■ Exercise material:
####
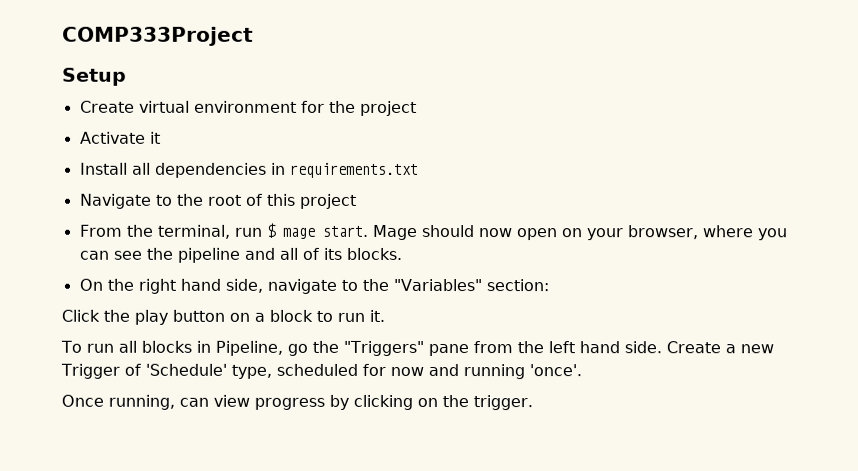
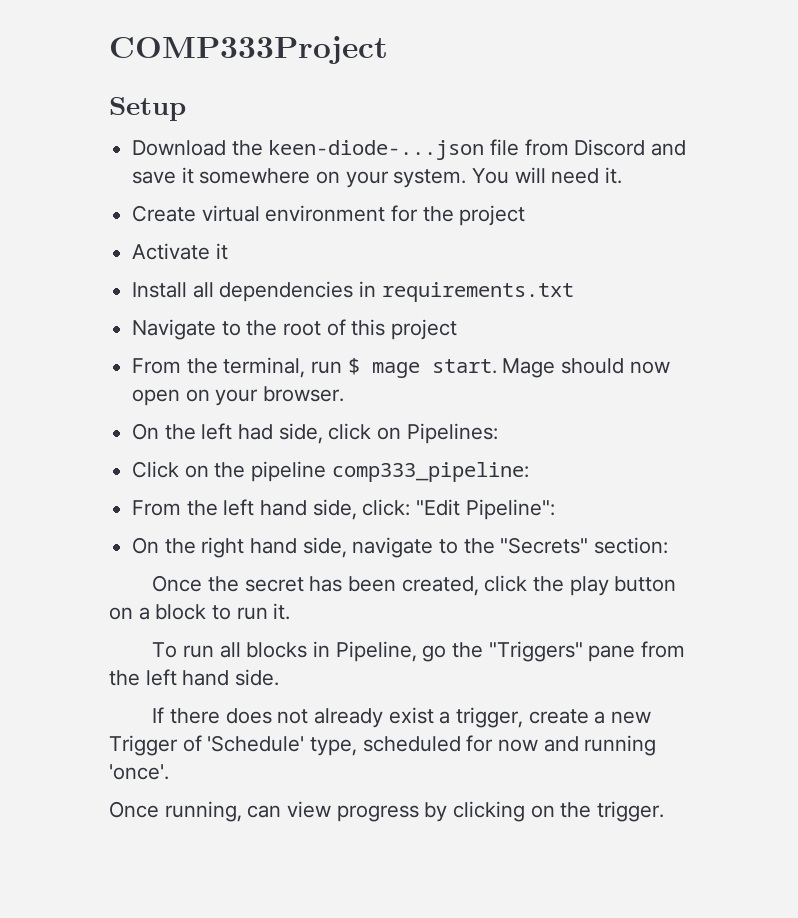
+ Download the keen-diode-...json file from Discord and save it somewhere on your system. You will need it.
- Mage should now open on your browser, where you can see the pipeline and all of its blocks.
+ Mage should now open on your browser.
+ On the left had side, click on Pipelines:
+ Click on the pipeline comp333_pipeline:
+ From the left hand side, click: "Edit Pipeline":
- On the right hand side, navigate to the "Variables" section:
+ On the right hand side, navigate to the "Secrets" section:
- Click the play button on a block to run it.
+ Once the secret has been created, click the play button on a block to run it.
- To run all blocks in Pipeline, go the "Triggers" pane from the left hand side. Create a new Trigger of 'Schedule' type, scheduled for now and running 'once'.
+ To run all blocks in Pipeline, go the "Triggers" pane from the left hand side.
+ If there does not already exist a trigger, create a new Trigger of 'Schedule' type, scheduled for now and running 'once'.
####
■ Your assignment: Copy the records exactly; no image should appear in the result.

■ Written reply:
+ Download the keen-diode-...json file from Discord and save it somewhere on your system. You will need it.
- Mage should now open on your browser, where you can see the pipeline and all of its blocks.
+ Mage should now open on your browser.
+ On the left had side, click on Pipelines:
+ Click on the pipeline comp333_pipeline:
+ From the left hand side, click: "Edit Pipeline":
- On the right hand side, navigate to the "Variables" section:
+ On the right hand side, navigate to the "Secrets" section:
- Click the play button on a block to run it.
+ Once the secret has been created, click the play button on a block to run it.
- To run all blocks in Pipeline, go the "Triggers" pane from the left hand side. Create a new Trigger of 'Schedule' type, scheduled for now and running 'once'.
+ To run all blocks in Pipeline, go the "Triggers" pane from the left hand side.
+ If there does not already exist a trigger, create a new Trigger of 'Schedule' type, scheduled for now and running 'once'.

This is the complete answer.